:: SUPPLIED MATERIAL ::
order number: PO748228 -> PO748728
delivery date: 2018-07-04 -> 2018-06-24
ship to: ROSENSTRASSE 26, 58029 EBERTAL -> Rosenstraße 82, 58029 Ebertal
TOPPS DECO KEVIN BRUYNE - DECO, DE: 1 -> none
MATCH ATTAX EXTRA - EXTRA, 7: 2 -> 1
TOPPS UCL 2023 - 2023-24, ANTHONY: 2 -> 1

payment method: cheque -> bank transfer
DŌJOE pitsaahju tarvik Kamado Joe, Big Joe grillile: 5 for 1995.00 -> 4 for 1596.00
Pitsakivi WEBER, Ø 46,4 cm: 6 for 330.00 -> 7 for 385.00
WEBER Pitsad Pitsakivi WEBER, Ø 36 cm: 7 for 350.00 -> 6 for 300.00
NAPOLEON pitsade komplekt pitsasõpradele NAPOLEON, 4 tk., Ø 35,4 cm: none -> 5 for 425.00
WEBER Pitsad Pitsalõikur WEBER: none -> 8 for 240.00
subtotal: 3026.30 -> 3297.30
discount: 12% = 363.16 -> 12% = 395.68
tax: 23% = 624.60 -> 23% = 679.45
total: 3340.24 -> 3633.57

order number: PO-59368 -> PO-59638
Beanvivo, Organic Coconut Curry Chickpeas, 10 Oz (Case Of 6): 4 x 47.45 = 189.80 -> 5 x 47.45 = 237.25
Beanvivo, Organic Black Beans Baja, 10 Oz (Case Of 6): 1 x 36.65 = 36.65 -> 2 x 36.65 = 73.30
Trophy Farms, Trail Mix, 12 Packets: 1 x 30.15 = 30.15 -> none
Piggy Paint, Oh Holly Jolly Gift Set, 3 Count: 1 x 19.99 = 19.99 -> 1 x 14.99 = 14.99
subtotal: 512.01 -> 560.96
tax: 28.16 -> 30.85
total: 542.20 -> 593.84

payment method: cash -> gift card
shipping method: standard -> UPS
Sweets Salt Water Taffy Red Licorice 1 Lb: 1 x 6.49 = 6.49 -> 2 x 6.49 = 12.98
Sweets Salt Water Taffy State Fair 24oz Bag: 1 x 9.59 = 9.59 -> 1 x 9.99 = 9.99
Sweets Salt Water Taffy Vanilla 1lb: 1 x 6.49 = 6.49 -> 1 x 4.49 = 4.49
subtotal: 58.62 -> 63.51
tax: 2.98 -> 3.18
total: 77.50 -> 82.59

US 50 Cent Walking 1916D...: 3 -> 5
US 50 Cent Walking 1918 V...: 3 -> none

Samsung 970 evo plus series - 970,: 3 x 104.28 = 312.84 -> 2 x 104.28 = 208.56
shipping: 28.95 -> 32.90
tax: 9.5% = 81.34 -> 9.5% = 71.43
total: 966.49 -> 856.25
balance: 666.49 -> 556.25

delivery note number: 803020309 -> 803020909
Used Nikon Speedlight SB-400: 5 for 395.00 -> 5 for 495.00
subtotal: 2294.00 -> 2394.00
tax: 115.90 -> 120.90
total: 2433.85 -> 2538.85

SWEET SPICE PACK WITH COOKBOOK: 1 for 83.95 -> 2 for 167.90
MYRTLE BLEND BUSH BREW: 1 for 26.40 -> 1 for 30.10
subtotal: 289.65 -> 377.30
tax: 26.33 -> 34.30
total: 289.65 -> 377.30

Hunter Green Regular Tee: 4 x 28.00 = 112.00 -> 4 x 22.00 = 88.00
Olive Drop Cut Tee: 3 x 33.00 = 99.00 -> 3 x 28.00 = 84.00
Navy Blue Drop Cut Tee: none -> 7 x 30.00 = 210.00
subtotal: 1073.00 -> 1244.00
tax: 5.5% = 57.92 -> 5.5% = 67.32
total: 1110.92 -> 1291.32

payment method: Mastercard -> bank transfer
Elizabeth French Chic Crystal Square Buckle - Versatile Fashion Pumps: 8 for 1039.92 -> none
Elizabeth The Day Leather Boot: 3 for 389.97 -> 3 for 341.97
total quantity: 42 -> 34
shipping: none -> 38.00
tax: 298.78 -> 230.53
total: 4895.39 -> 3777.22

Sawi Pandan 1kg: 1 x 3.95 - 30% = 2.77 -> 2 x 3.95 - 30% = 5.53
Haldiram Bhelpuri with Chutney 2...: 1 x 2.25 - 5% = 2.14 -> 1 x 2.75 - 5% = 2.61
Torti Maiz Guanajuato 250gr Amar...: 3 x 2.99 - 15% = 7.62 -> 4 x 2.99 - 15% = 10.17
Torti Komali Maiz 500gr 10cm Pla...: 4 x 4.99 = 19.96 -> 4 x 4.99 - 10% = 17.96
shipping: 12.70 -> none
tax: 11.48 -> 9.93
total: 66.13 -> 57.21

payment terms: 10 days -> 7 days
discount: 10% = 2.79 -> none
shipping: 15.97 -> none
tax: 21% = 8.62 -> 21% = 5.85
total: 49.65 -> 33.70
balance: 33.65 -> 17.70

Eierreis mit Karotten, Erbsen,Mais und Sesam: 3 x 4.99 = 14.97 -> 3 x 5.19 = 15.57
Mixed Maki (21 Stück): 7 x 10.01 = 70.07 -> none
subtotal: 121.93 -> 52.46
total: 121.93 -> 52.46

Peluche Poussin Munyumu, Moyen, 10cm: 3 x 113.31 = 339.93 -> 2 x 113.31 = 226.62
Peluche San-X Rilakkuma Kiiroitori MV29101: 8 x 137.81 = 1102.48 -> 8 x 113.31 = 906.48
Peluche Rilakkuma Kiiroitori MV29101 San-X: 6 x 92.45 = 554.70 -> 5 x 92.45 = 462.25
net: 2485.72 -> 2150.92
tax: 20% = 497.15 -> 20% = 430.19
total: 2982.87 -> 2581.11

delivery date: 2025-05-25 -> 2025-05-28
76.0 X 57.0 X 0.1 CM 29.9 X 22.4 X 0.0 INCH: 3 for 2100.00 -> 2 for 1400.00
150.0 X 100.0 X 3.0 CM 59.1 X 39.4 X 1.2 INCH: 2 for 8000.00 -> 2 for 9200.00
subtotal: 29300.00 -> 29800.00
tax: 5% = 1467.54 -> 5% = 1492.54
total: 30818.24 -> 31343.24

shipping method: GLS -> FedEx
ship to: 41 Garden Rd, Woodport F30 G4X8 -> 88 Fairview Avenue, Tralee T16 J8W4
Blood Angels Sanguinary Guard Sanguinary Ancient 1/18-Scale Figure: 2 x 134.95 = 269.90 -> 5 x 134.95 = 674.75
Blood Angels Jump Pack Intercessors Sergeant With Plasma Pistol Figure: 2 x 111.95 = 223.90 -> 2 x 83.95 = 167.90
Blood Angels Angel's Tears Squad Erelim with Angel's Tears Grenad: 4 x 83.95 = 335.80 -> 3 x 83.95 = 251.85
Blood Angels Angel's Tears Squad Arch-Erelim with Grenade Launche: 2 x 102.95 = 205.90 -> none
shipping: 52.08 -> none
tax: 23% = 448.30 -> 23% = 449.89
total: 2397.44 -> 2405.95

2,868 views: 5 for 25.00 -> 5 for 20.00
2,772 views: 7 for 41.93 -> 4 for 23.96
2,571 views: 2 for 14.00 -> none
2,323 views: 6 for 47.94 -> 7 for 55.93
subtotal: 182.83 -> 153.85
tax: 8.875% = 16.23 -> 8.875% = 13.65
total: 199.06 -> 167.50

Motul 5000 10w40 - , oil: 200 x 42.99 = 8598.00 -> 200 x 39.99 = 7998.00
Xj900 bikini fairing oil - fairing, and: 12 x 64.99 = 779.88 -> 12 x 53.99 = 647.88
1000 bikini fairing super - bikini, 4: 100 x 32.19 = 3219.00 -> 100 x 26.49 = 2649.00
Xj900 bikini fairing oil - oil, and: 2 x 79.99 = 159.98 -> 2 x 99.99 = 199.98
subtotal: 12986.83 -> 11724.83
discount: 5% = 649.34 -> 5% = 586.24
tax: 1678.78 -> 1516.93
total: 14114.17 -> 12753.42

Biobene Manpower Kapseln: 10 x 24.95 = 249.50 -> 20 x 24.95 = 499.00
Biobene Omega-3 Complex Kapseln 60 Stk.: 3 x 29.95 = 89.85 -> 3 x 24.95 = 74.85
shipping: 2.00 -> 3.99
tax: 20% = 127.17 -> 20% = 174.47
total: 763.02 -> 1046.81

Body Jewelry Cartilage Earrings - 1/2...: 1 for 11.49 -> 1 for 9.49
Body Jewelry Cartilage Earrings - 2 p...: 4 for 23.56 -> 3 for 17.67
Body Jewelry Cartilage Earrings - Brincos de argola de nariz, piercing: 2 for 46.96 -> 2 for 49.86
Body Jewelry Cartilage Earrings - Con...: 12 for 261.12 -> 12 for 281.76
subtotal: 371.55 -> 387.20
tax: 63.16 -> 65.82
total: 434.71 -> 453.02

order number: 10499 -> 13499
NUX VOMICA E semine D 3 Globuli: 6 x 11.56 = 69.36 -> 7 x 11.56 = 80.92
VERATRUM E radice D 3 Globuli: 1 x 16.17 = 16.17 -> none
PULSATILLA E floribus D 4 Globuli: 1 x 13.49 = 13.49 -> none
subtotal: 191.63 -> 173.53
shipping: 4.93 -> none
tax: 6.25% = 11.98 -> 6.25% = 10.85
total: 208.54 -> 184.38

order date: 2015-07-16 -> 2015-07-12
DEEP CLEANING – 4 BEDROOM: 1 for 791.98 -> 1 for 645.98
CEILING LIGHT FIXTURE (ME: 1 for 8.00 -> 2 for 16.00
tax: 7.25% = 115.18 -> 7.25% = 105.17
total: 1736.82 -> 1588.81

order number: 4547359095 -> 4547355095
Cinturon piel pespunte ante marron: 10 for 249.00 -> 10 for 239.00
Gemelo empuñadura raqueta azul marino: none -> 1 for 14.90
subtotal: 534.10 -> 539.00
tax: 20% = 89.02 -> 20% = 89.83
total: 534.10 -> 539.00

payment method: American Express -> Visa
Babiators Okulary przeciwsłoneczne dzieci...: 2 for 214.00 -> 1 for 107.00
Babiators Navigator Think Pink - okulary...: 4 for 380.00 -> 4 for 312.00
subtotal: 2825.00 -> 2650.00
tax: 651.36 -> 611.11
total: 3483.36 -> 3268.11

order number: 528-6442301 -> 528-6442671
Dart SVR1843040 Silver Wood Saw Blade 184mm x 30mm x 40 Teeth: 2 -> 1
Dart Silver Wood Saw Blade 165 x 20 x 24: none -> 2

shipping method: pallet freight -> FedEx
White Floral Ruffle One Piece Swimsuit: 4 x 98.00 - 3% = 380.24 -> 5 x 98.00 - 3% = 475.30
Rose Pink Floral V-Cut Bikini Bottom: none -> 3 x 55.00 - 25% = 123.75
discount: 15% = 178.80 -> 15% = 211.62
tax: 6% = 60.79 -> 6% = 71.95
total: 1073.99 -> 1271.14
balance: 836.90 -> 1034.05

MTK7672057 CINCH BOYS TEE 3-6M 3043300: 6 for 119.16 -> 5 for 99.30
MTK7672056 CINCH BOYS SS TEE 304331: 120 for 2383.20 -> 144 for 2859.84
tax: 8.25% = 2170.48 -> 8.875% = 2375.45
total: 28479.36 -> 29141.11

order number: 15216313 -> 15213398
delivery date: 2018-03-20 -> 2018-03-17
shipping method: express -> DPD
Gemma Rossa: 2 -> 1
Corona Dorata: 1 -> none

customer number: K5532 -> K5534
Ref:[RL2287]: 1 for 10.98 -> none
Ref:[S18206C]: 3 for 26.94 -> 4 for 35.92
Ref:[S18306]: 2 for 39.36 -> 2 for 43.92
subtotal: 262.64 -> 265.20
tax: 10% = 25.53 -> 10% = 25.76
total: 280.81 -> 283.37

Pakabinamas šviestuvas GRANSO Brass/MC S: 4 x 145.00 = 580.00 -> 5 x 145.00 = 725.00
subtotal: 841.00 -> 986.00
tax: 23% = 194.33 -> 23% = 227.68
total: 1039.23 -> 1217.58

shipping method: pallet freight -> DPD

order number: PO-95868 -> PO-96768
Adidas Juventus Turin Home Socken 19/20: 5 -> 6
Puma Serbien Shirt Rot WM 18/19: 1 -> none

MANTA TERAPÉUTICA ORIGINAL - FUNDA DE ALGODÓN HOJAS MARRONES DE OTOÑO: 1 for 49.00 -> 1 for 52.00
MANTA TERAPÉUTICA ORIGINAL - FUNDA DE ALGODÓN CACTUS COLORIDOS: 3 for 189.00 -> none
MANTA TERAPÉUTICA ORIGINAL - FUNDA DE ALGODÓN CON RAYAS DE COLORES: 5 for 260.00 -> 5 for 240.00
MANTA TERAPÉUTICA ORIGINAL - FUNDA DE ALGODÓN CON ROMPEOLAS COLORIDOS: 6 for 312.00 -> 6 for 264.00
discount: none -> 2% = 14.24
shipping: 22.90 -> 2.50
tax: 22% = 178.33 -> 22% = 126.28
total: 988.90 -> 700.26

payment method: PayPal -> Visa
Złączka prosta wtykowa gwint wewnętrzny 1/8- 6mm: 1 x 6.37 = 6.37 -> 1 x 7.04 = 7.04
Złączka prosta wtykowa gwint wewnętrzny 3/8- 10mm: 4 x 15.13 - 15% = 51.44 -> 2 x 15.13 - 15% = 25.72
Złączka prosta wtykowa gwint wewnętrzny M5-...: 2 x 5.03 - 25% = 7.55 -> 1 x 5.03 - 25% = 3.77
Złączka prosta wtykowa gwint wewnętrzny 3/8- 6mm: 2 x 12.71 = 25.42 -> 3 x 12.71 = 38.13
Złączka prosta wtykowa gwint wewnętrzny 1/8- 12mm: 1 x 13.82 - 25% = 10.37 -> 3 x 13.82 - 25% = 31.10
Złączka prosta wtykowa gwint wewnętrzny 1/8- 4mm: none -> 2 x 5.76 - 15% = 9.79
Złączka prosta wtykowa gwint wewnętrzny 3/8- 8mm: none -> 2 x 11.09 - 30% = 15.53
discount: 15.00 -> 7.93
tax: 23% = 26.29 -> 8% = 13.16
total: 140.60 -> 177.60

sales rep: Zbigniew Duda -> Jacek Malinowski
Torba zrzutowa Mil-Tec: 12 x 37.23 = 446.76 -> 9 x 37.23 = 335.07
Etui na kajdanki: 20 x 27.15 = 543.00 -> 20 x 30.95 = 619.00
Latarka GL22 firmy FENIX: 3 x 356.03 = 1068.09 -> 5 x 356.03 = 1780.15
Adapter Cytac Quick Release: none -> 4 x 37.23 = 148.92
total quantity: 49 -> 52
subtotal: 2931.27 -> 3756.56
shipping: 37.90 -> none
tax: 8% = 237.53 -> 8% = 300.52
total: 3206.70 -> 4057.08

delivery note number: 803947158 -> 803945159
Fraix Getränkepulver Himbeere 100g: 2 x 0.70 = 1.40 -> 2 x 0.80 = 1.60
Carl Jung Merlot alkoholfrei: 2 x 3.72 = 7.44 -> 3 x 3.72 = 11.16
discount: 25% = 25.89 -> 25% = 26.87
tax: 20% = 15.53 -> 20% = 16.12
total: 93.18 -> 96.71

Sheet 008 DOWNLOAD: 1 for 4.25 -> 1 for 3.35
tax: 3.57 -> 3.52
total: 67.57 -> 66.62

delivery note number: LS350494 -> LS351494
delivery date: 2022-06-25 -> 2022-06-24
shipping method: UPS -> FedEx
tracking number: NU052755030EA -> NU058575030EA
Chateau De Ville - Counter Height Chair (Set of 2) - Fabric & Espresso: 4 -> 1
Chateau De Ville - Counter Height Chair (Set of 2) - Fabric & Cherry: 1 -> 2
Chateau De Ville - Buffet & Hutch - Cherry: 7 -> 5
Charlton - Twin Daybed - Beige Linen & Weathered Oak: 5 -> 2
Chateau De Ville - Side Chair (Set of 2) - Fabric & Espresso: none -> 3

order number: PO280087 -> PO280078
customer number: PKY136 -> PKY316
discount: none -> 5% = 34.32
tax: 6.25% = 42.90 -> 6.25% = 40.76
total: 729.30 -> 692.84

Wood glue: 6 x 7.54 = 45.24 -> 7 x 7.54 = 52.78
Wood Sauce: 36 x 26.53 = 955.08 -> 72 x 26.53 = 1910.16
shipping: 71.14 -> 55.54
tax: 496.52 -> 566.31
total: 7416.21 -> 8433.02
:::
■ TASK DESCRIPTION ■
No lines before the one containing "Latarka GL22 firmy" belong in the answer; write out that line and each one after it exactly, through the end of the records.

■ OUTPUT ■
Latarka GL22 firmy FENIX: 3 x 356.03 = 1068.09 -> 5 x 356.03 = 1780.15
Adapter Cytac Quick Release: none -> 4 x 37.23 = 148.92
total quantity: 49 -> 52
subtotal: 2931.27 -> 3756.56
shipping: 37.90 -> none
tax: 8% = 237.53 -> 8% = 300.52
total: 3206.70 -> 4057.08

delivery note number: 803947158 -> 803945159
Fraix Getränkepulver Himbeere 100g: 2 x 0.70 = 1.40 -> 2 x 0.80 = 1.60
Carl Jung Merlot alkoholfrei: 2 x 3.72 = 7.44 -> 3 x 3.72 = 11.16
discount: 25% = 25.89 -> 25% = 26.87
tax: 20% = 15.53 -> 20% = 16.12
total: 93.18 -> 96.71

Sheet 008 DOWNLOAD: 1 for 4.25 -> 1 for 3.35
tax: 3.57 -> 3.52
total: 67.57 -> 66.62

delivery note number: LS350494 -> LS351494
delivery date: 2022-06-25 -> 2022-06-24
shipping method: UPS -> FedEx
tracking number: NU052755030EA -> NU058575030EA
Chateau De Ville - Counter Height Chair (Set of 2) - Fabric & Espresso: 4 -> 1
Chateau De Ville - Counter Height Chair (Set of 2) - Fabric & Cherry: 1 -> 2
Chateau De Ville - Buffet & Hutch - Cherry: 7 -> 5
Charlton - Twin Daybed - Beige Linen & Weathered Oak: 5 -> 2
Chateau De Ville - Side Chair (Set of 2) - Fabric & Espresso: none -> 3

order number: PO280087 -> PO280078
customer number: PKY136 -> PKY316
discount: none -> 5% = 34.32
tax: 6.25% = 42.90 -> 6.25% = 40.76
total: 729.30 -> 692.84

Wood glue: 6 x 7.54 = 45.24 -> 7 x 7.54 = 52.78
Wood Sauce: 36 x 26.53 = 955.08 -> 72 x 26.53 = 1910.16
shipping: 71.14 -> 55.54
tax: 496.52 -> 566.31
total: 7416.21 -> 8433.02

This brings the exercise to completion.